*Material for the task*.
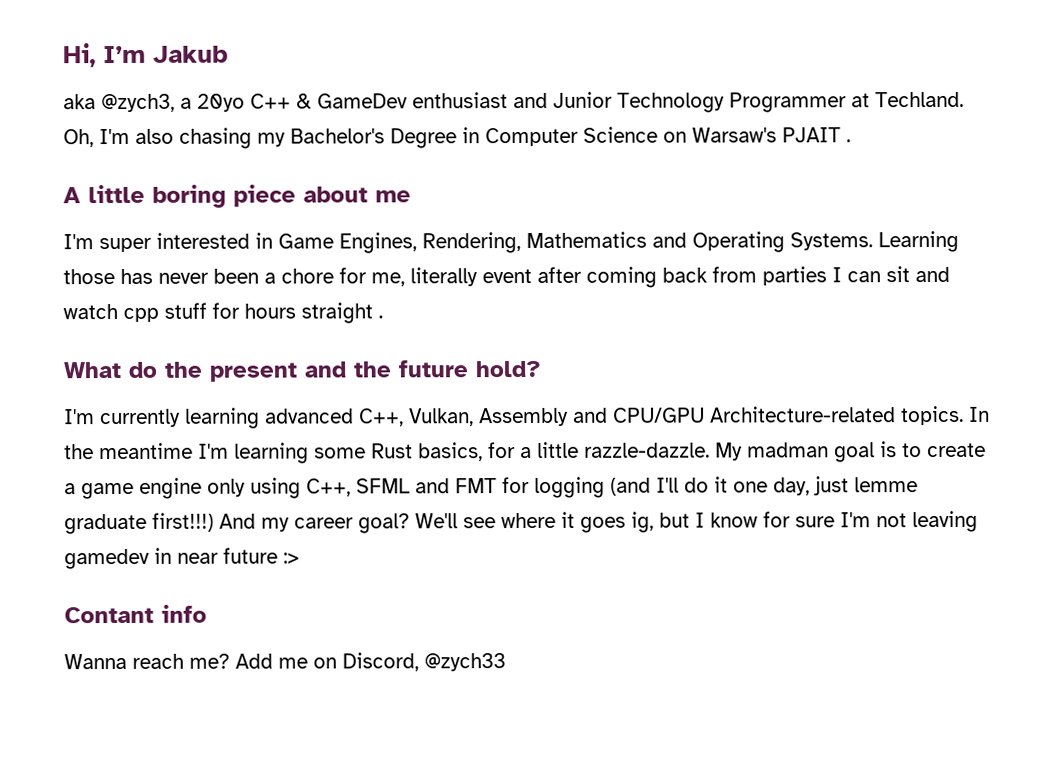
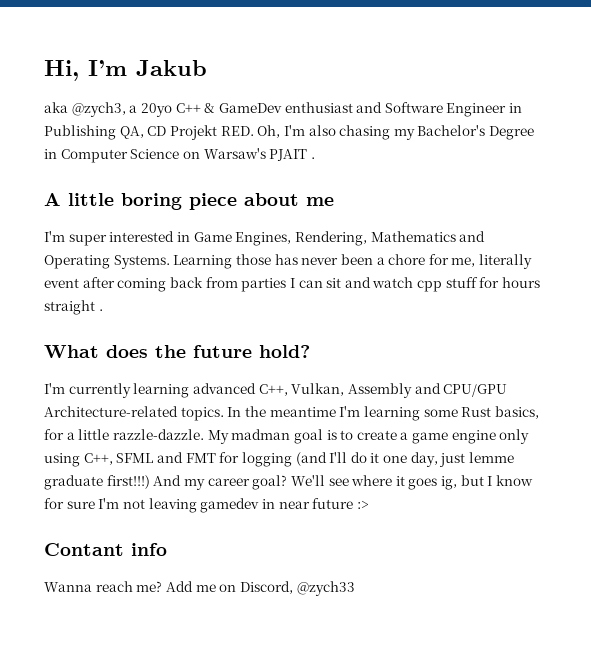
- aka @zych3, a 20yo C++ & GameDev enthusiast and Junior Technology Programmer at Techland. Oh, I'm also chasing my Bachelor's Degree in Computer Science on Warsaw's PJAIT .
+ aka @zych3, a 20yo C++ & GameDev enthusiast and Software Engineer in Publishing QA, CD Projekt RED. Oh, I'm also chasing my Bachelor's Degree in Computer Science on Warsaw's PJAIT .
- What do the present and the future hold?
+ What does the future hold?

--

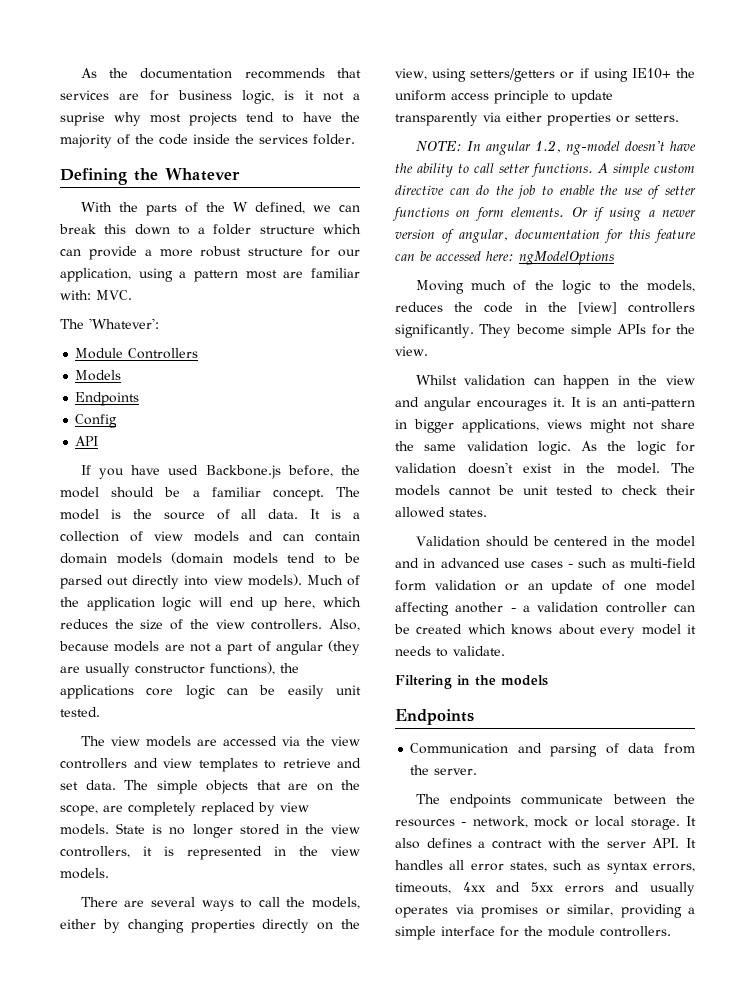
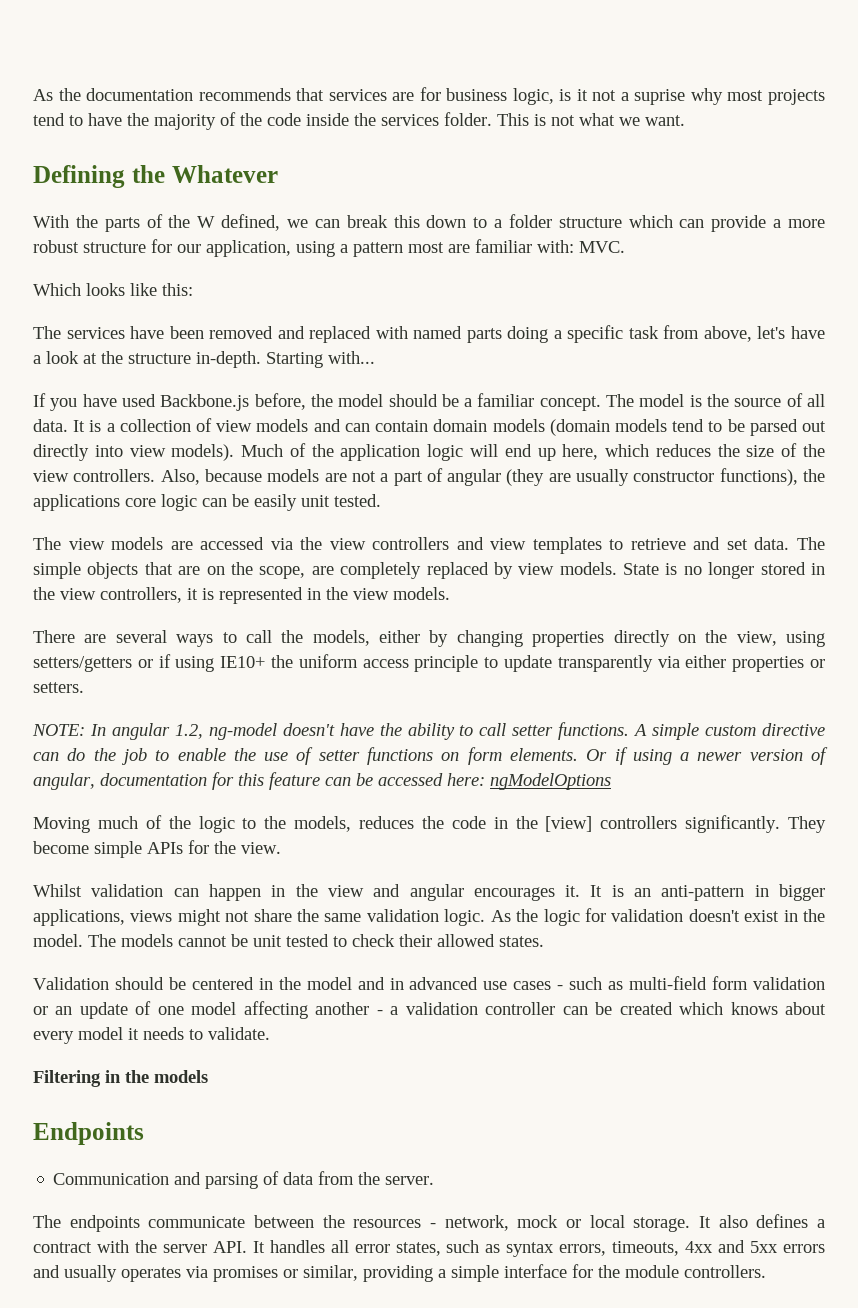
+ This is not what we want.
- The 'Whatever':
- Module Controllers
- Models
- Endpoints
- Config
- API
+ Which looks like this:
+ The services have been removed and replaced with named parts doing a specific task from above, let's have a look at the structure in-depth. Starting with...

--

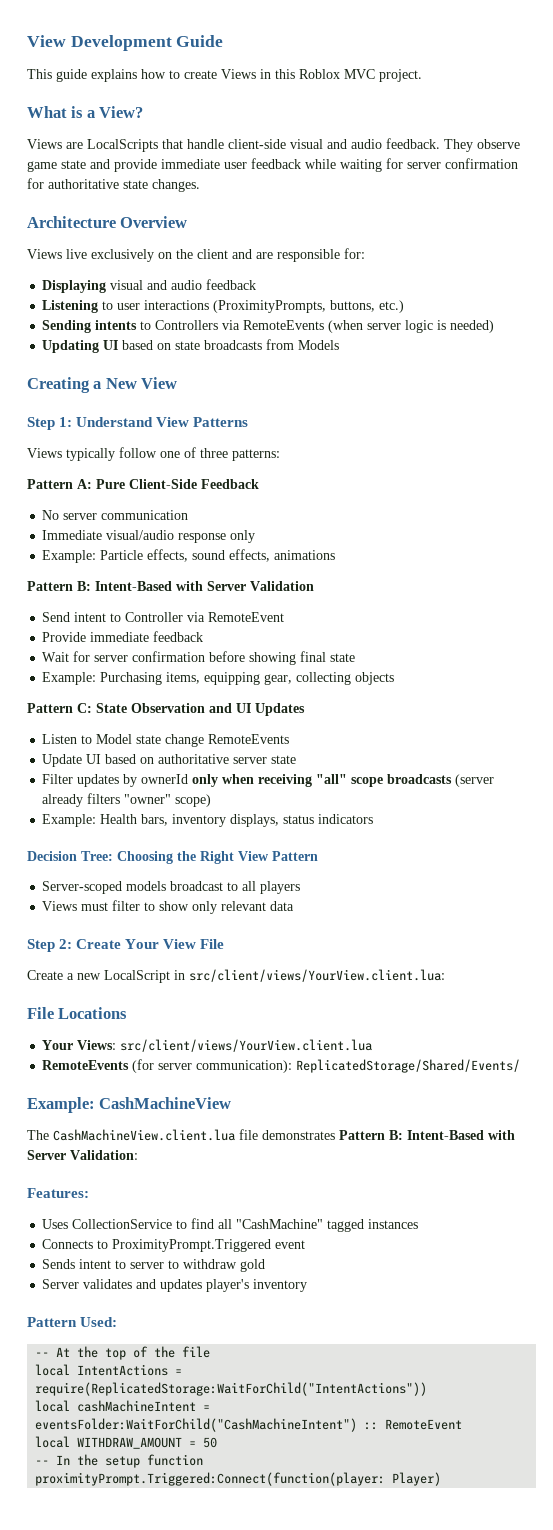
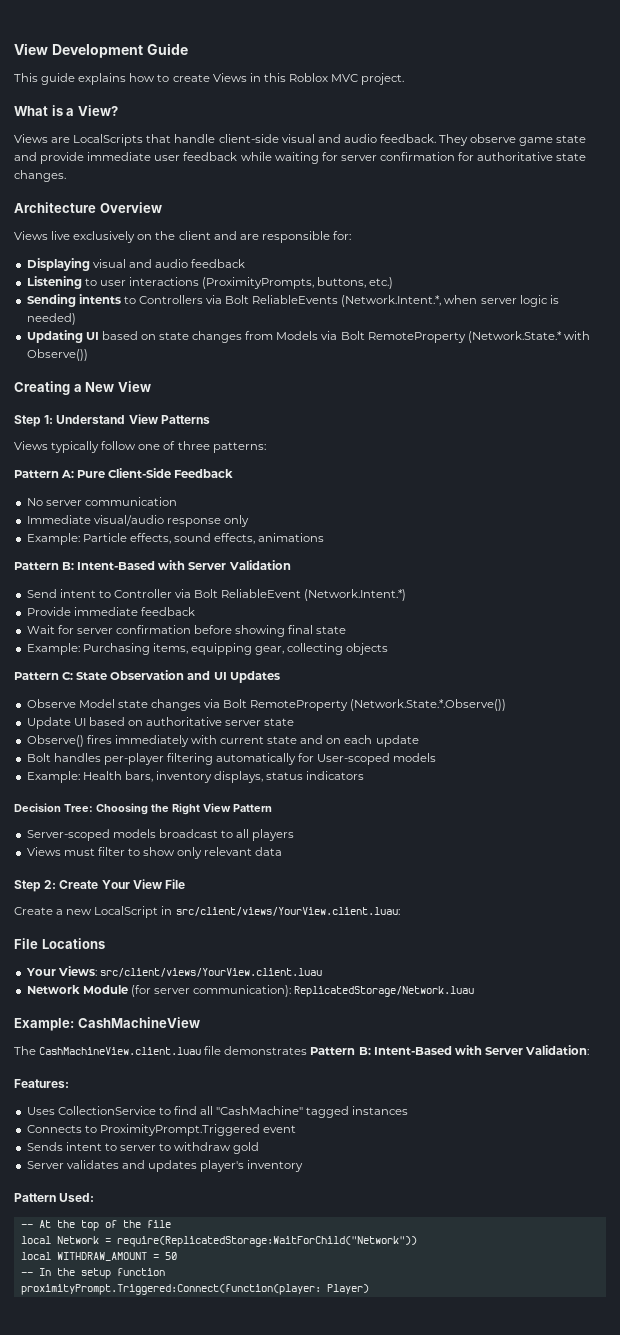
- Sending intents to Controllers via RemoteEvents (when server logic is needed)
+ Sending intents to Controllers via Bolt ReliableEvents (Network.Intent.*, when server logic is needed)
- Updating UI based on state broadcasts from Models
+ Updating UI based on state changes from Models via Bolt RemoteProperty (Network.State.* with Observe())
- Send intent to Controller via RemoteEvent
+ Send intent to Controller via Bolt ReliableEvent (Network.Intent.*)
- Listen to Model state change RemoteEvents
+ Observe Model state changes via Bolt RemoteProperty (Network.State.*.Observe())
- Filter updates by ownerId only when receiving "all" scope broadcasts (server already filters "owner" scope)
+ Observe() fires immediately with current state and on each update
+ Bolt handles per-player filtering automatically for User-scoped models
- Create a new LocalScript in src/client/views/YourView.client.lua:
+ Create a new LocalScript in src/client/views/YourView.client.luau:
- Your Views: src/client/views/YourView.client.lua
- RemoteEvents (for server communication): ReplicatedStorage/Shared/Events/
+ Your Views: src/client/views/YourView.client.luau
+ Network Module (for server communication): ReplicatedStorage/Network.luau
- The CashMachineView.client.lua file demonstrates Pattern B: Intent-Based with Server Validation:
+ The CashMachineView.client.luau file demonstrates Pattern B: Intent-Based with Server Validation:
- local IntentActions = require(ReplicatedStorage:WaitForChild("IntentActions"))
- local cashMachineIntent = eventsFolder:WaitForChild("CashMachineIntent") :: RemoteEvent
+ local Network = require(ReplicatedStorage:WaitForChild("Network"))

*What you have to do*. Count each line above that has the word "require" in it, and write down nothing but the total.

*Exercise result*. 2